4/05/2017

For today

  • Getting the most out of topic modeling.

  • Multidimensional scaling of texts.

  • Introduction to Computer Vision and Image Analysis

Getting the most out of topic models

  • Topic models give us two types of outputs that allow us to do many things.

  • Output 1: topics in a corpus.

  • Output 2: topic proportions for each document.
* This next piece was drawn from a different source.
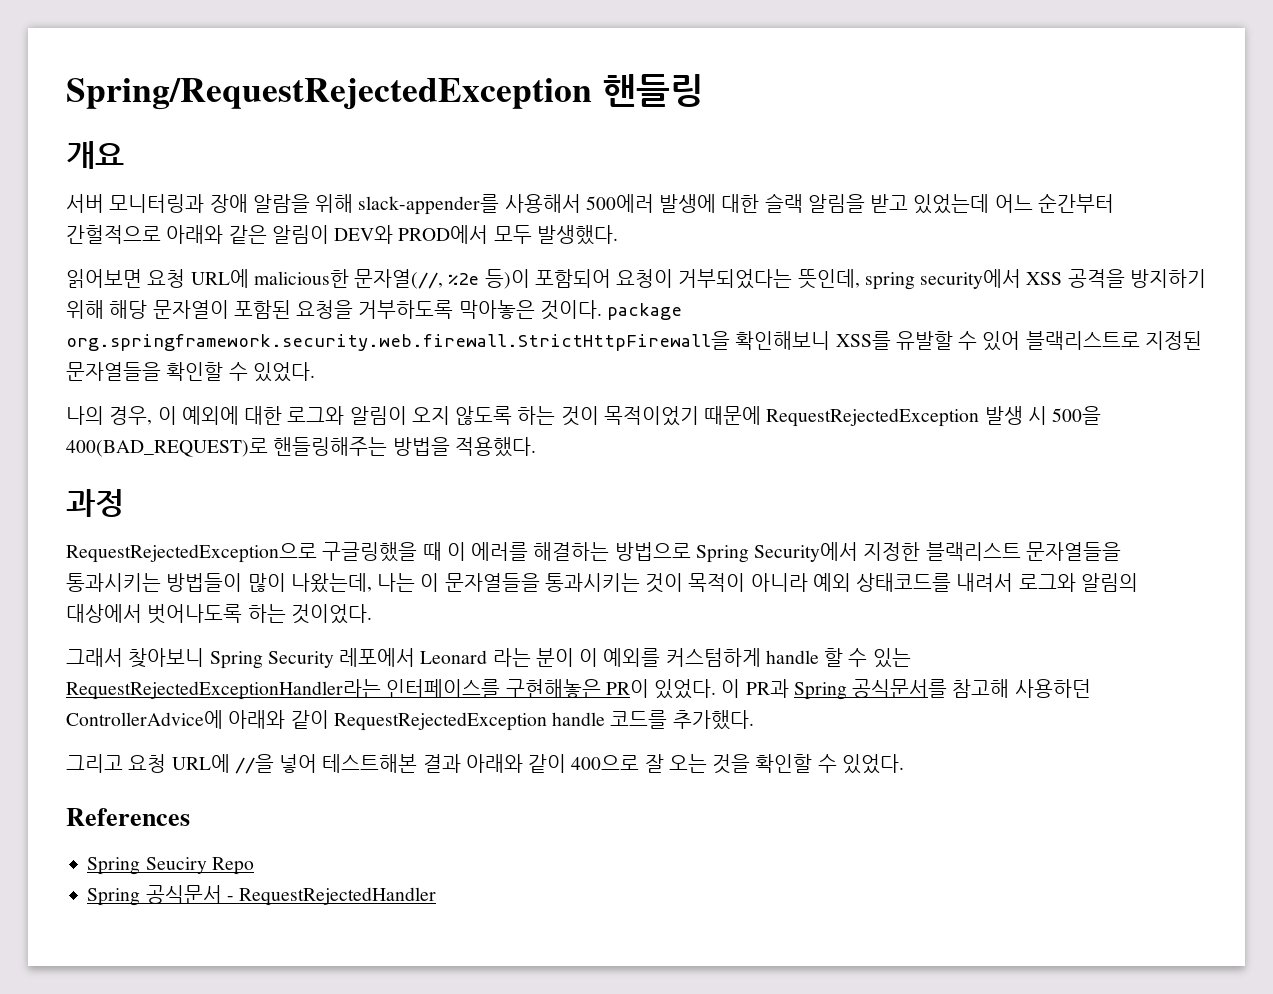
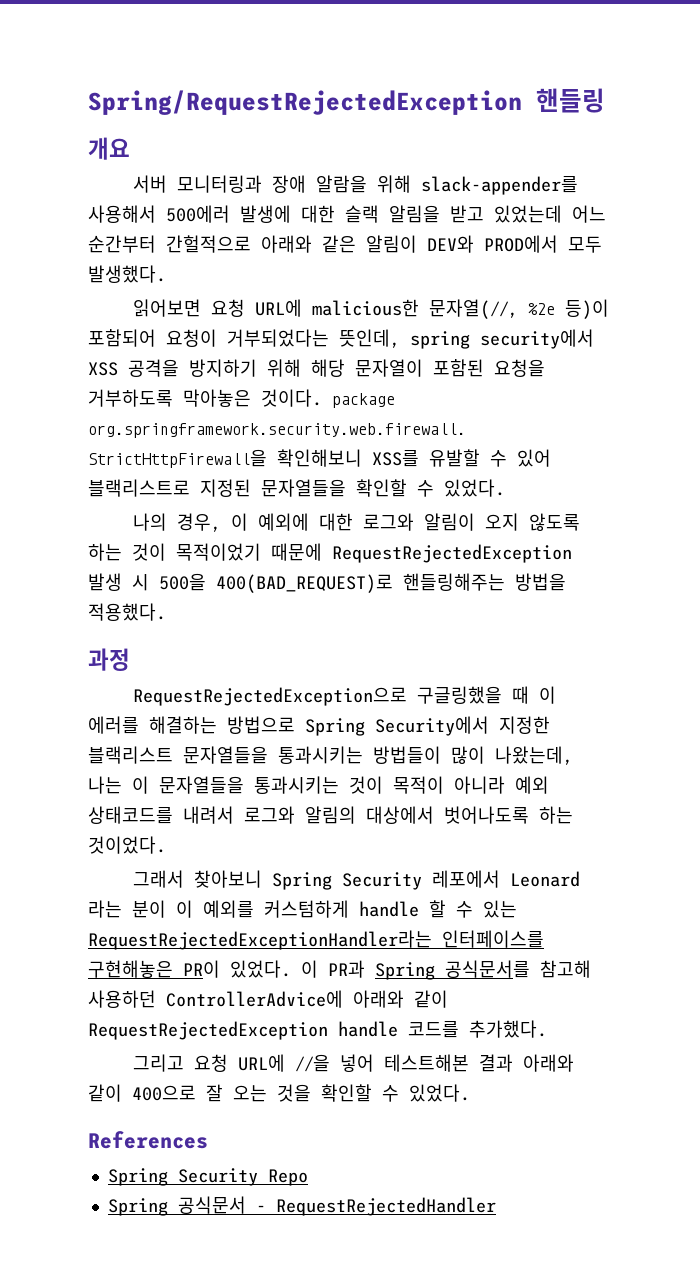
[145,857,207,874] Seuciry -> [177,1168,258,1186] Security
Topics in a corpus - corpus structure

  • Estimating a topic model over a corpus allows us to get a sense of how a set of docs are structured.

  • Let's do an example with the Associated Press articles

Associated press articles

data("AssociatedPress")
AssociatedPress
## <<DocumentTermMatrix (documents: 2246, terms: 10473)>>
## Non-/sparse entries: 302031/23220327
## Sparsity           : 99%
## Maximal term length: 18
## Weighting          : term frequency (tf)
ap_lda <- LDA(AssociatedPress, k = 5, control = list(seed = 1234))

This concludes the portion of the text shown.